**AVAILABLE DATA:**
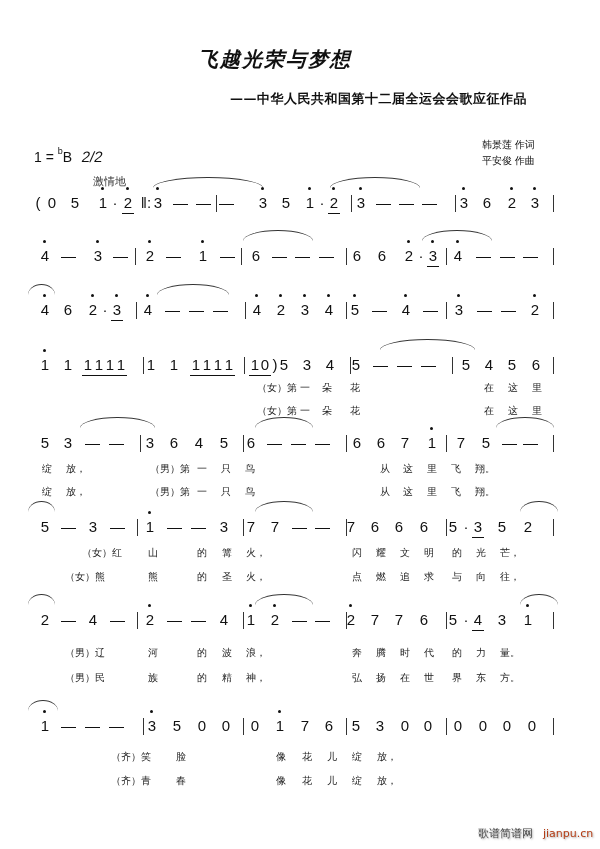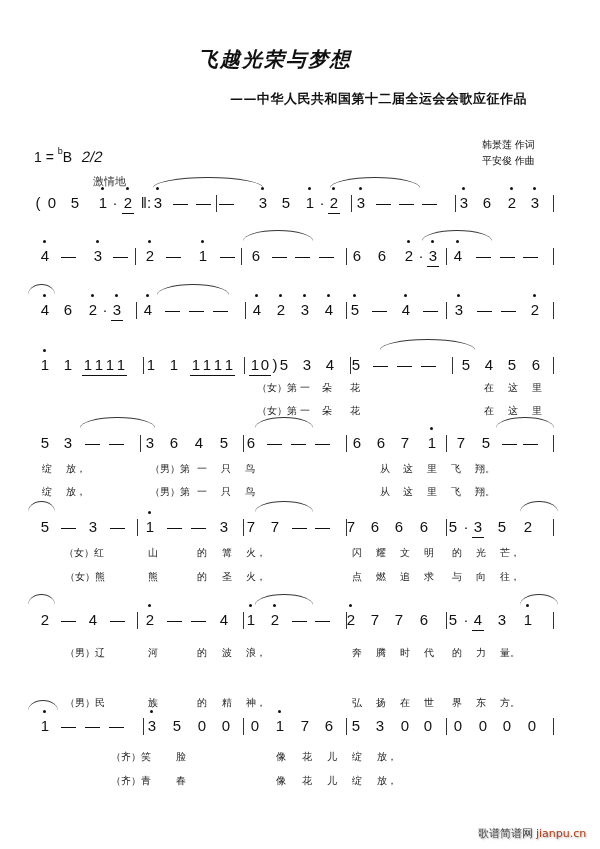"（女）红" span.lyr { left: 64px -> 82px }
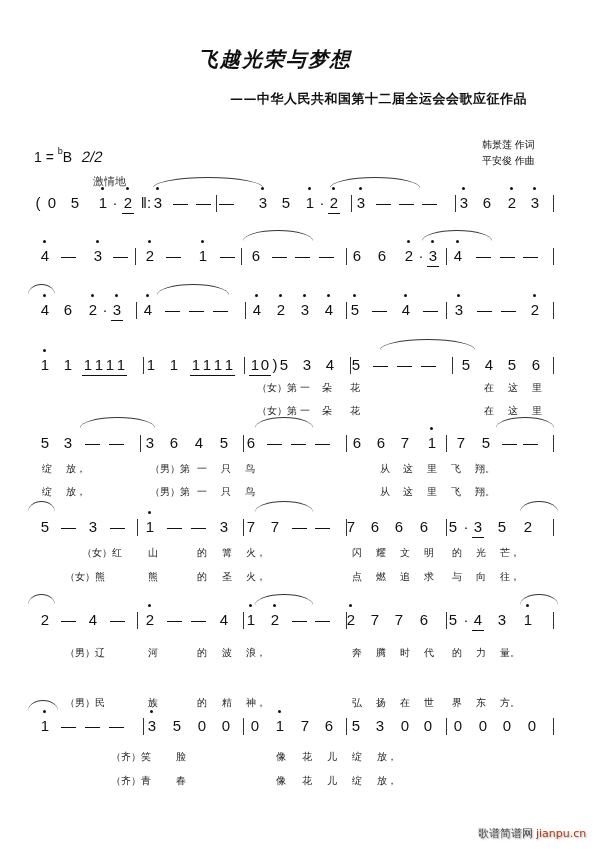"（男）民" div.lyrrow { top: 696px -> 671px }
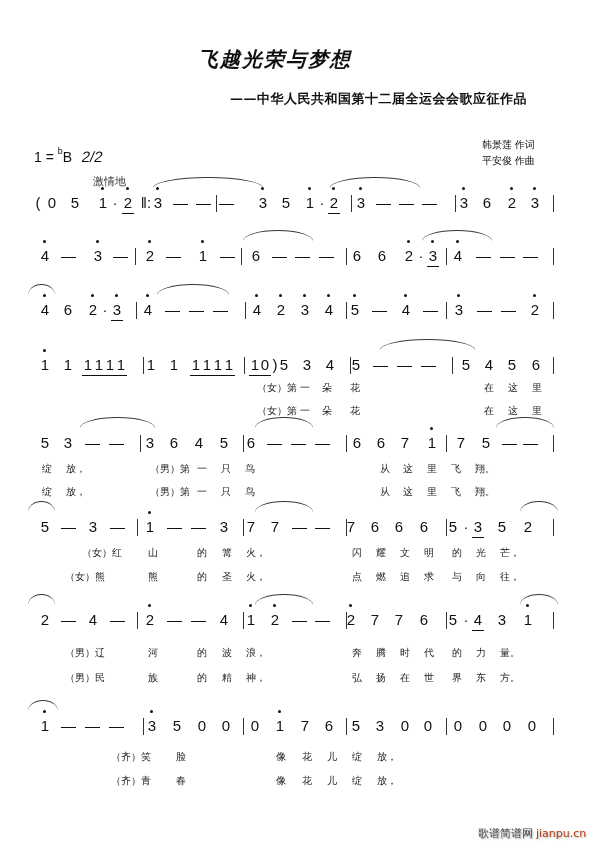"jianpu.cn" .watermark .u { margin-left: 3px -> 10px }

...

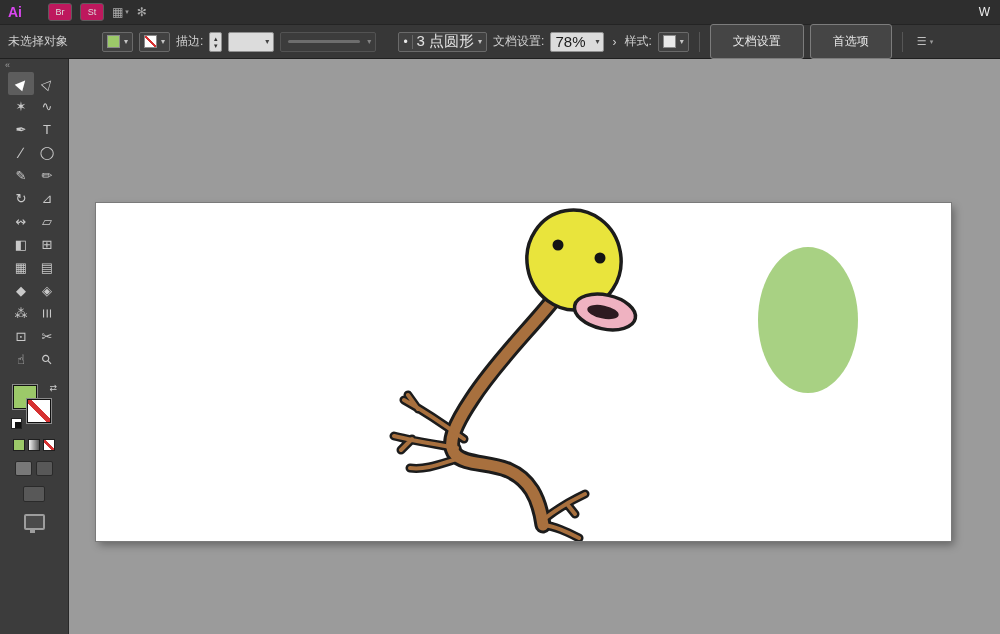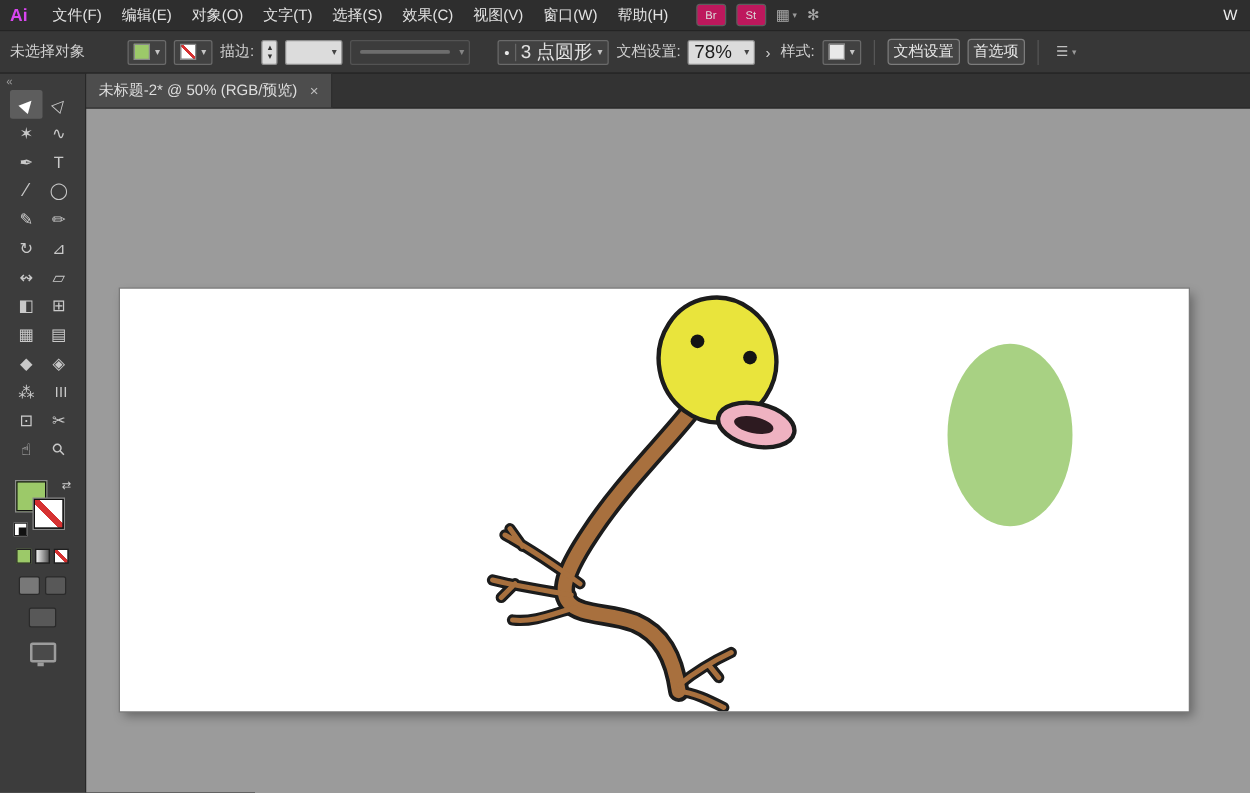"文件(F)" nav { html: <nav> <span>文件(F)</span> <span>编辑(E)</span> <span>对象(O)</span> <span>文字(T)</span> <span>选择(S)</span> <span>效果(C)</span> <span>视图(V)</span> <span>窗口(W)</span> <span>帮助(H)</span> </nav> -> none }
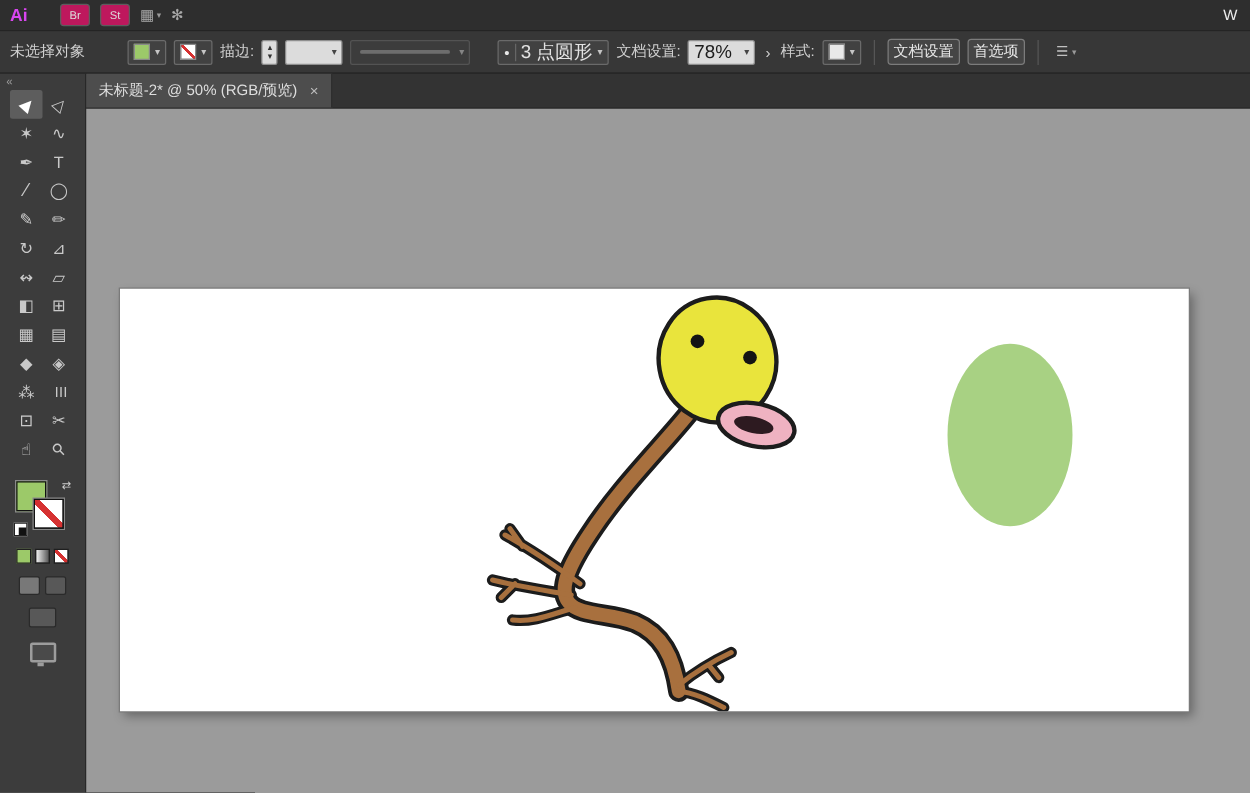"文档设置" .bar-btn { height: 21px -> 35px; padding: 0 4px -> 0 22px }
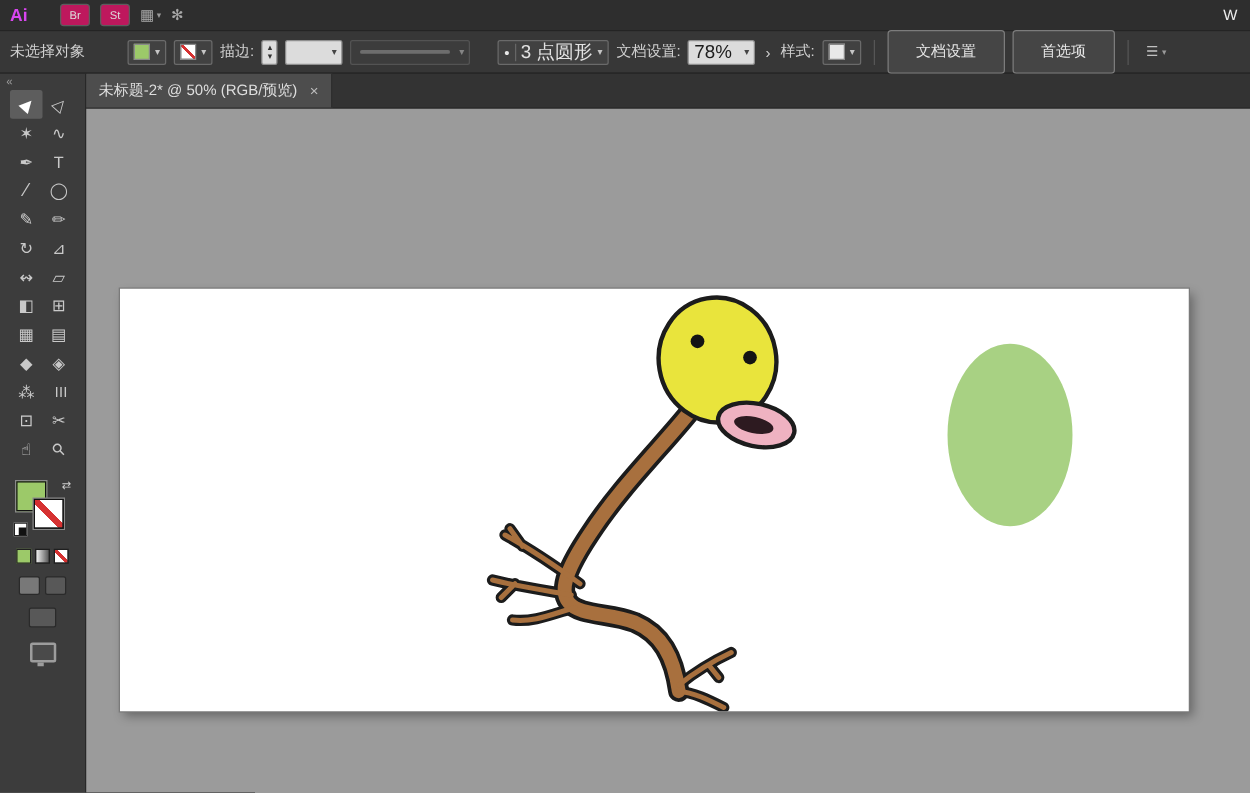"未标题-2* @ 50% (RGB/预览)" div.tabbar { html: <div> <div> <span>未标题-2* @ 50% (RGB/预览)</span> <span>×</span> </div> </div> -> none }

**WHAT IS NEEDED:**
What should come back is an exact copy of the lines above from the line with "left: 64px ->" to the line with "margin-left: 3px ->", both included, minus the pictures.

**EXPECTED ANSWER:**
"（女）红" span.lyr { left: 64px -> 82px }
"（男）民" div.lyrrow { top: 696px -> 671px }
"jianpu.cn" .watermark .u { margin-left: 3px -> 10px }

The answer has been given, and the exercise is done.